Sunday, August 24, 2008

Twice As 'Great'

2
Oscar awards won by the 1974 "Great Gatsby" movie: to Theoni V. Aldredge for Best Costume Design, and to Nelson Riddle for Best Music, Scoring Original Song Score and/or Adaptation.

Nope, no Best Actress or Best Supporting Actor. But the acting overall was probably a bit better than I gave it credit for in the last post -- it's just that mortal human beings, even extraordinarily talented actors, are trying to do the impossible in playing all-time great literary characters. If you love a book, you have an image of the characters in your head, and they're probably not concrete enough for anybody to reenact -- they are great on an unrealistic level. Here in the material world, they can't be imitated.

So now that I'm in kinder, gentler mode, here are some things the movie did very well:

  • Gatsby meets the Buchanan children -- This was a part that Robert Redford nailed. In fact, Redford may have conveyed this part better than the book did. When Gatsby is over at the Buchanan home, he's almost paralyzed when he sees their children. He's been so positive that Daisy's last five years are a mistake she can undo, no problem. The kids spell it out that it's not possible -- something real and irreversible has happened.
  • The Valley of the Ashes -- Visually, the movie got more right than wrong. Among my favorite scenes was the Valley of the Ashes, the desolate place between West Egg and the City, where Wilson's garage is under the constant gaze of T.J. Eckelberg. It's powerful, and brings out the Wilsons' personalities -- Myrtle's disgust with her home and husband; George and his completely defeated personality. So, like, where is this place in real life? Some part of Queens? Did any part of Long Island actually look like that in the 1920s?
  • Great Self-Restraint -- I respect the fact that they didn't work in the book's final paragraph. Why bother? It's such a masterpiece of the written word that it's going to be cheapened by inclusion in the movie, either through narration, or worse, through character dialogue. I hold to what I said before -- having the characters say some of the book's best lines in dialogue was cringe-inducing. Those of us who love the book know the ending almost word-for-word. For a movie adaptation, it was best left unsaid.

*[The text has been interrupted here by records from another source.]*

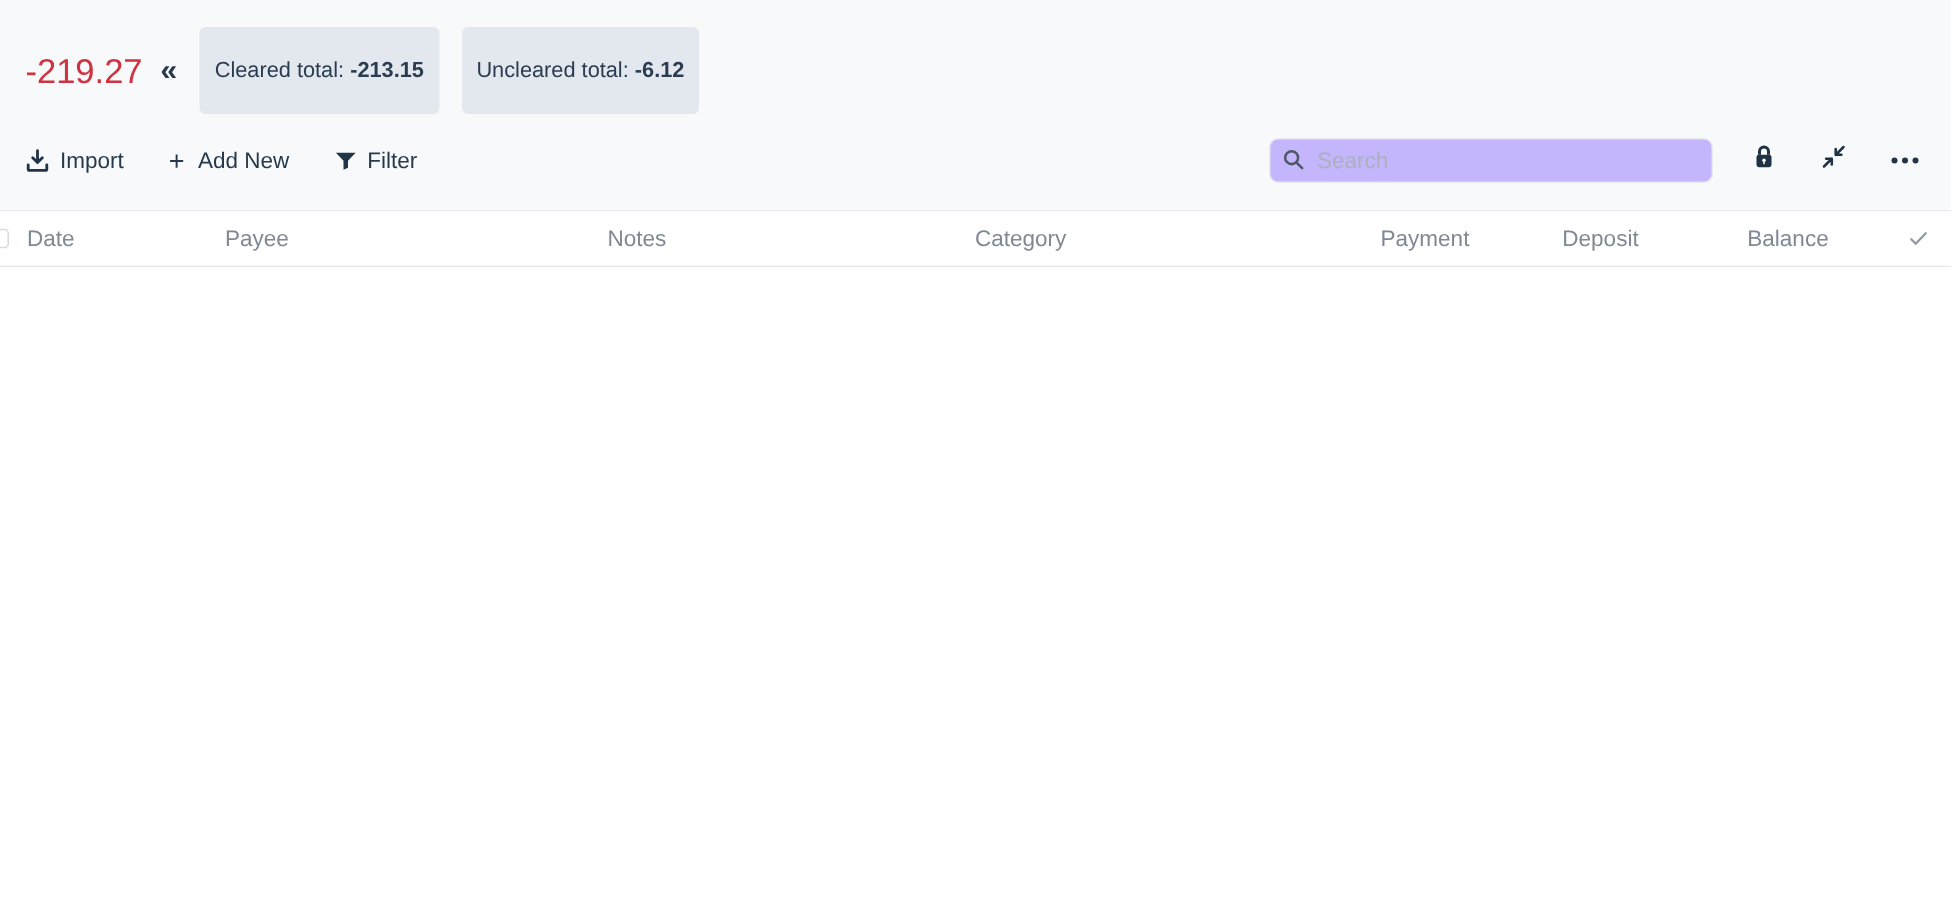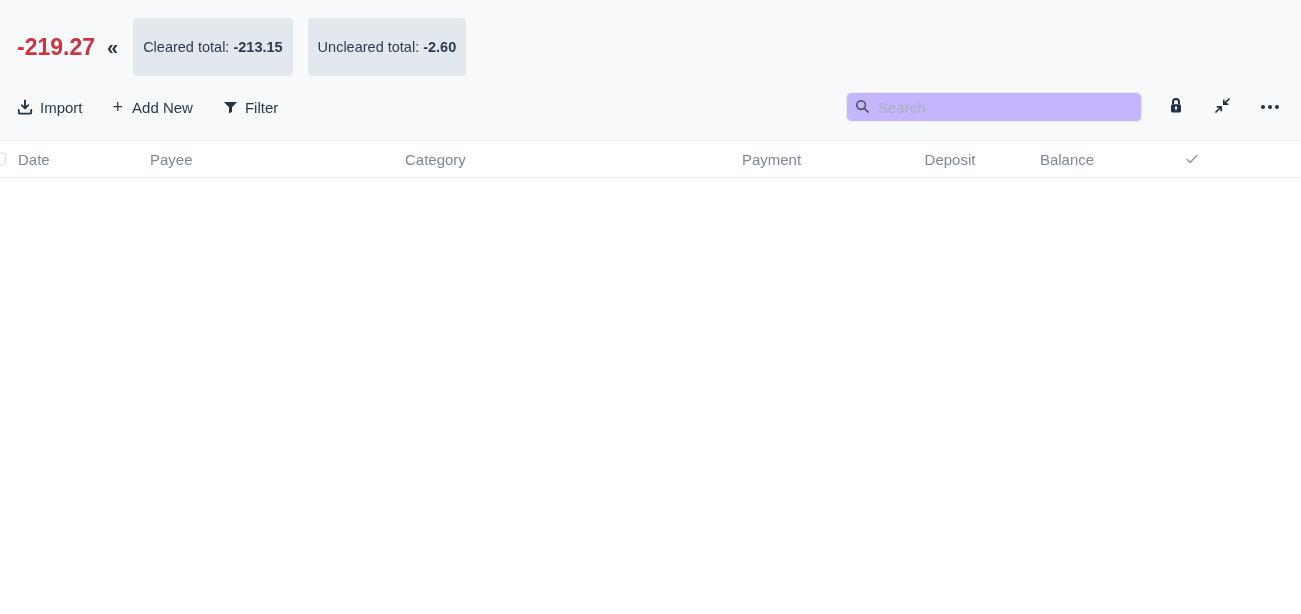"-219.27" .account-balance { font-weight: 700 -> 400 }
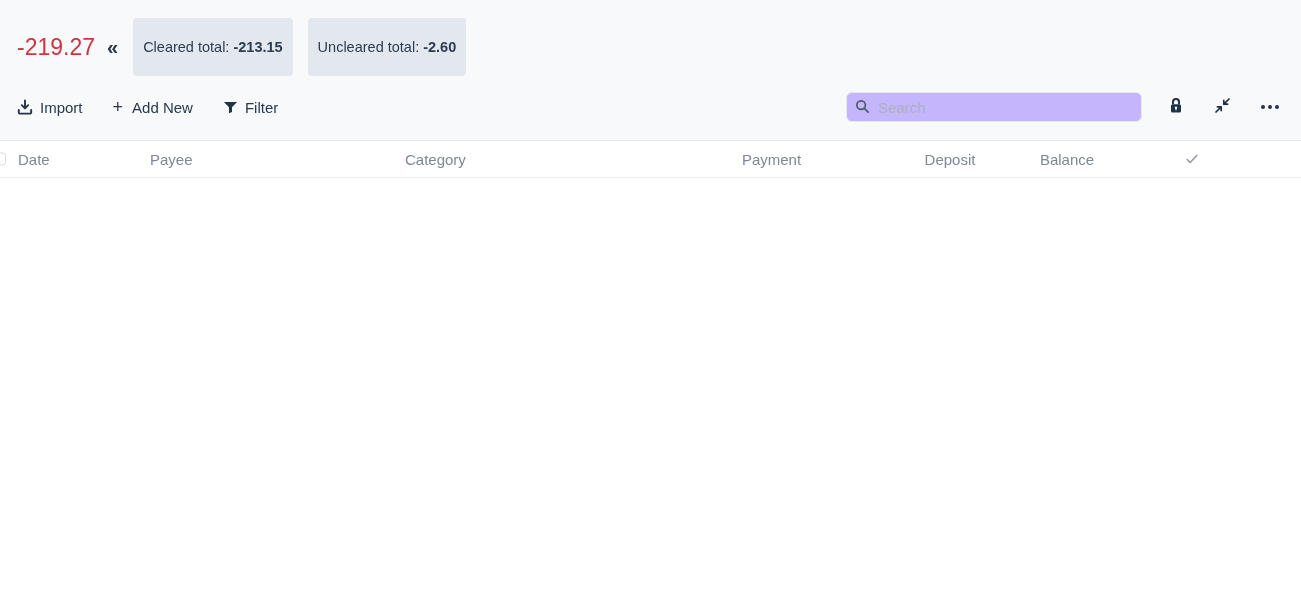"-2.60" span.v { text: -2.60 -> -6.12 }
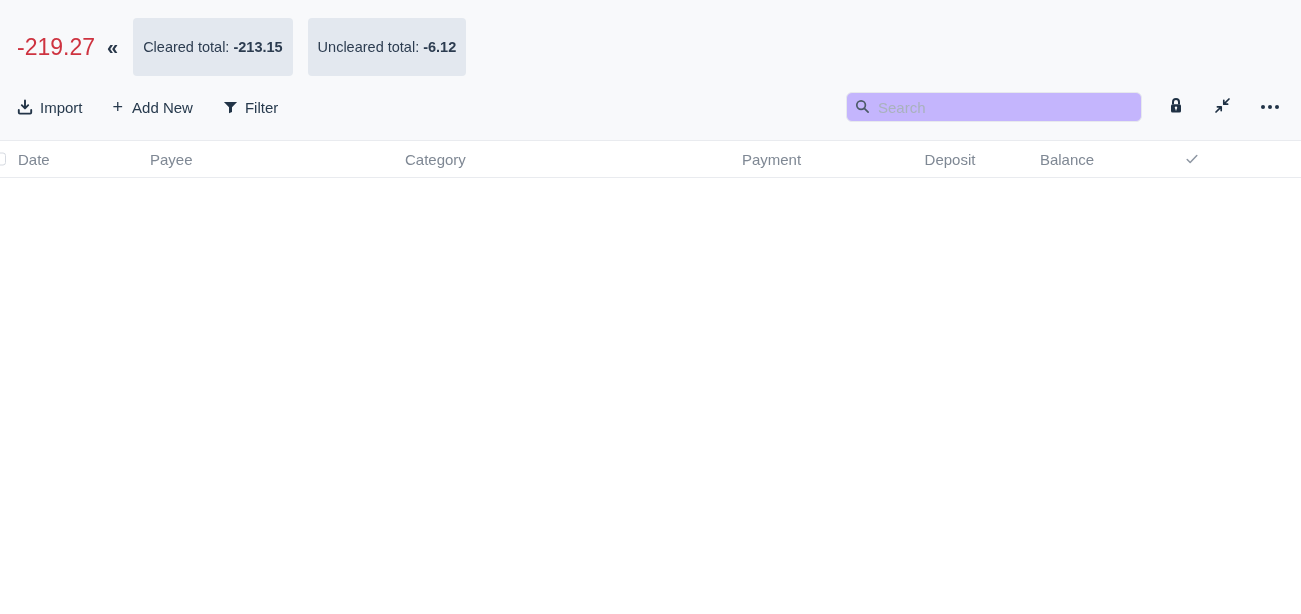"Notes" span { html: none -> <span>Notes</span> }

Wednesday, August 20, 2008

Laying an East Egg

4
Number of times I've read The Great Gatsby.

17

Years since I first read The Great Gatsby.

2
Newport, Rhode Island mansions, Rosecliff and Marble House, were used for Gatsby's mansion in Francis Ford Coppola's 1974 Gatsby movie, which I saw yesterday for the first time.

I'd been warned that the movie was a letdown, and for all these years, I feared seeing an inferior movie version of it. When is the movie adaptation of a great book every any good? I now wonder more than ever. Part of the problem is that I've had these great characters in my imagination for almost 20 years -- there are very few real-life actors who can live up to the mental image of great literary characters. Robert Redford can't do it as Gatsby -- I pictured Gatsby as being larger-than-life; he seems sort of desperate in most of the movie. Mia Farrow can't do it as Daisy Buchanan -- I pictured Daisy as being fake but irresistible; Farrow's version is pretty resistible. Was the book-version Nick Carroway really such a vanilla, spineless, eternal third-wheel? (George Wilson? Yes. Nick Carroway -- ehhhhh, c'mon now!)

The best acting in the movie, I think, was from the two supporting women. Karen Black made a pretty good Myrtle Wilson (Tom Buchanan's strumpet), and I really liked Lois Chiles as Jordan Baker, Carroway's sort-of girlfriend. She's hot, rich and dangerous -- if only the movie Carroway had some personality, there may have been at least some mild chemistry between them, as I thought existed in the book. BTW, check out Karen Black's and Lois Chiles' IMDB sites -- neither has been hurting for quantity of acting gigs in the 3+ decades since Gatsby.

While there's little alternative, it's cringe-inducing to see movie characters drop bastardized versions of great Fitzgerald lines into casual conversation. "Can you imagine what this island must have looked like to those Dutch explorers, Gatsby?"

The movie's high-budget-ness is actually its best part. It's fun to see grandiose-scale renditions of Roaring Twenties parties. Just like reading Jurassic Park made you want to see the dinosaurs in movie form, so did the book make me want to see and hear a Gatsby party -- New York's partying crowd getting their bootleg drink on, grooving to the Charleston, slurring rumors about Gatsby. There are, at least, a few things that the medium of film can convey better.